Tuesday, November 21, 2017

Losing the X Factor: is it time for the X-Men universe to stop expanding?

When James Franco entered talks to play superhero Multiple Man in an upcoming movie, we can only imagine the actor, director, screenwriter, musician and poet saw the character as a metaphor for his own creative endeavours. For Marvel mutant James Madrox was named for a useful ability to duplicate himself countless times over, meaning he is capable of living scores of lives all at once.


Hence, one Multiple Man can spend decades learning Shaolin kung fu, while another can study for a law degree, all while the main Multiple Man goes about his daily superhero business. Eventually these “dupes” are (usually) reabsorbed back into the original Multiple Man, resulting in useful new skills for Madrox Prime, but occasionally they crop up years later to cause trouble for their clone daddy.

Likewise, it is rather tempting to imagine Franco frowning at the memory of the time one of his forgotten Franco dupes turned up unexpectedly in General Hospital, or appeared as the second Green Goblin in superhero dud Spider-Man 3. Can this really be the same accomplished indie actor who played Sean Penn’s on-off lover in the wonderful, Oscar-winning biopic Milk, or who directed himself as Tommy Wiseau in the acclaimed story of the so-called “worst film ever made”, The Disaster Artist? Perhaps there really is an army of Franco clones out there, allowing the actor to teach classes at a New York University while simultaneously running his own production company, hosting the Oscars and recording albums for his own English new wave–themed pop duo.

The very existence of a Multiple Man movie also reminds us that the X-Men universe itself is exploding into myriad new forms like a mogwai in a shower who’s just been fed several Big Macs long after midnight. Next year’s big mutant movies are a mixed bunch: X-Men: Dark Phoenix will revisit the famous comic book storyline in which Jean Grey loses her powers, while Josh Boone’s The New Mutants will further push the envelope by segueing into psychological horror. Elsewhere on the big screen, Bryan Singer’s mainstream saga has been all the way back to the 1960s, swapped its cast for younger models and subsequently zoomed forward in time to both the 1980s (X-Men: Apocalypse) and the late 2020s (this year’s Logan).
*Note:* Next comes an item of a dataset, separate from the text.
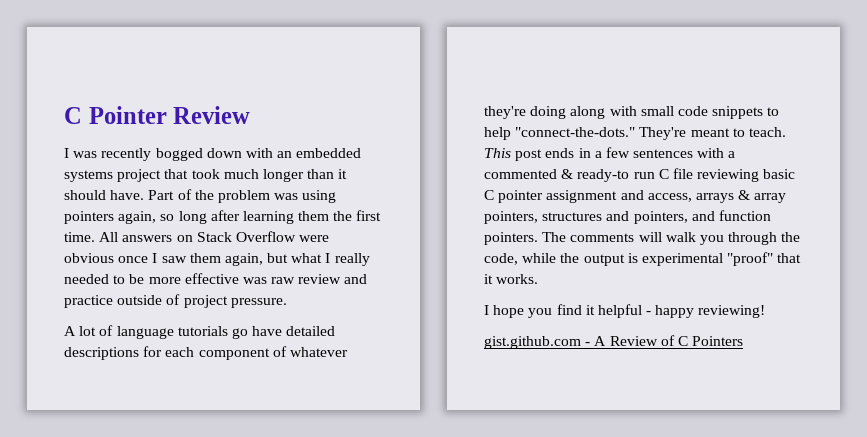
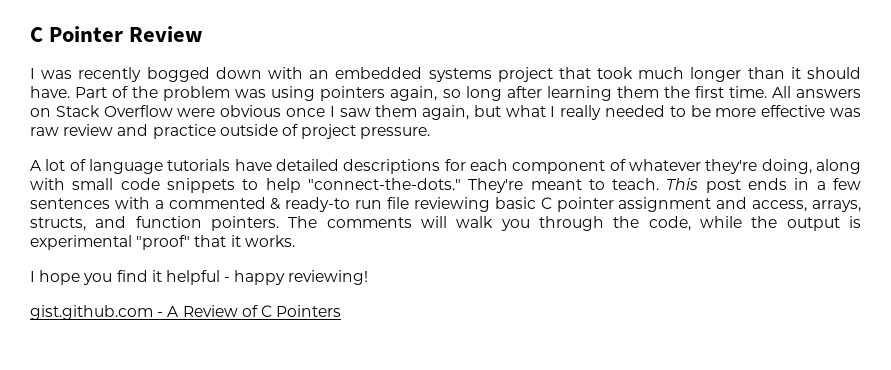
[231,328,248,339] go -> (231, 165) none
[530,106,567,119] doing -> [761,159,812,174] doing,
[658,169,669,179] C -> (383, 204) none
[695,190,787,203] [484,211,688,224] arrays & array pointers, structures and pointers, -> [812,200,862,212] [30,217,86,231] arrays, structs,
Deadpool, one assumes, operates in the present day, though it barely matters given the meta-tastic filter that has been applied, and the loose (to say the least) connection between Tim Miller’s movie – an untitled sequel is also due next year –and any of the other films. Likewise, FX’s Legion might be about a mutant who is the psychologically challenged son of Professor X in the comics, but you’d hardly know it.

The latest TV series to spin off from the X-Men is Fox’s The Gifted, which focuses on a mother and father (True Blood’s Stephen Moyer and Joss Whedon regular Amy Acker) who are forced to go on the run after their teenage children begin exhibiting dangerous mutant powers. Again, the show is supposedly part of the same universe as the X-Men movies, but is conveniently set in an alternate timeline where the costumed mutants have disappeared – so don’t expect Patrick Stewart or James McAvoy to turn up any time soon with sage words of follically challenged wisdom.

This time around, creator Matt Nix has chosen to hark back to the early X-Men movies, back before Brett Ratner was handed the keys to the kingdom on X-Men: The Last Stand and it was still possible to see mutant powers as an intelligent pop culture metaphor for queer identity, or simply being different. But the new show doesn’t stop there. Possession of the mutant gene is also not-so-subtly compared to the African American experience in times of slavery. The underground network of sympathisers that exists to get mutants over the border to Mexico recalls the historical Underground Railroad that helped slaves escape to free states and Canada in the 18th and 19th centuries. One has to wonder if Nix and his team would have been better off creating a single well-honed allegory to a historical example of institutionalised prejudice, rather than choosing to borrow from every example under the sun.

Moreover, I can’t be alone in wondering if all these myriad X-Men shows and movies will ever be reunited into one great X-Universe with a single tone and timeline, or if they ever could be. In the original Marvel comics, part of the fun (as in the Marvel shows and movies) is that you never know when household names such as Spider-Man or the Hulk might turn up at the X-Mansion to borrow some sugar. Likewise, the best Multiple Man stories were those in which Madrox came into contact with one of his long-lost “dupes”, and either gained a useful skill upgrade or found that he had inadvertently fathered several new sprogs.

As long as the X-Men universe keeps expanding in so many diverse ways, it seems unlikely that we’ll ever see its many offspring reabsorbed back into the whole. And there is also a sense of ever-diminishing returns here. For when dozens of duplicates all operate under a single guise, as Multiple Man could have warned us, there is no guarantee they will all retain the qualities that made us warm to the original in the first place. Haven’t they seen Gremlins?